From 2018 through 2023, DHS issued 535 cease and desist orders to unlicensed child care providers across the state, with more than half of those in 2022 and 2023 alone. Pennsylvania DHS Secretary Val Arkoosh attributes the recent rise in these orders to agency inspectors' thorough work.
However, the 6abc data analysis suggests that state regulators are only scratching the surface of illegal day cares.
About three-quarters of the unlicensed providers identified by Action News appear to be home-based day cares like Gorman's.
State inspectors are limited in their ability to investigate these providers, because they can't enter a private home without a search warrant.
"We don't have eyes on every block of every street of every town in the Commonwealth," Secretary Arkoosh said.

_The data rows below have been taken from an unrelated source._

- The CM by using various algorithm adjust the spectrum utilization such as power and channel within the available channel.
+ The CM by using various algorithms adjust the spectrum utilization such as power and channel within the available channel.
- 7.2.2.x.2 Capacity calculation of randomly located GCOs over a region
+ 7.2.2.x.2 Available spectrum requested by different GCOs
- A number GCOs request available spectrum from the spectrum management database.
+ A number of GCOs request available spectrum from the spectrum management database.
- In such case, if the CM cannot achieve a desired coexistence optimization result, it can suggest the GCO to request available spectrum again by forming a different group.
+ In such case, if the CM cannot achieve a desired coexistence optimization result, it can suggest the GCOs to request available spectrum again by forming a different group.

Home-based day cares tend to be less expensive than child care centers.
In Bucks County, home-based day care for an infant typically costs around $10,700 a year, according to data from the U.S. Department of Labor. That's about 8.6% of the county's median household income. Center-based infant care costs nearly 1.5 times as much: $15,900 annually or 12.7% of the typical family income.
For providers, state licensing doesn't cost money -- but it does require significant time, ongoing training and safety protocols, like background checks and minimum staff-to-child ratios. Pennsylvania's roughly 12,000 licensed child care providers must undergo annual inspections to ensure they meet state standards.
To Alivia's mother, Gorman's neglect of licensing requirements was a dangerous decision, though she doesn't believe the babysitter ever intended to put her daughter in harm's way.
"So much goes through your head," Sawicki said. "What could I have done differently as a mother? How could I have protected my children?"
Secretary Arkoosh said parents should search for licensed child care providers using the state's online tool.
However, the agency's reactive approach to child care regulation cannot reverse the loss of families like Alivia's.
"You're always reminded, every second of every day, of the child you don't have," Sawicki said.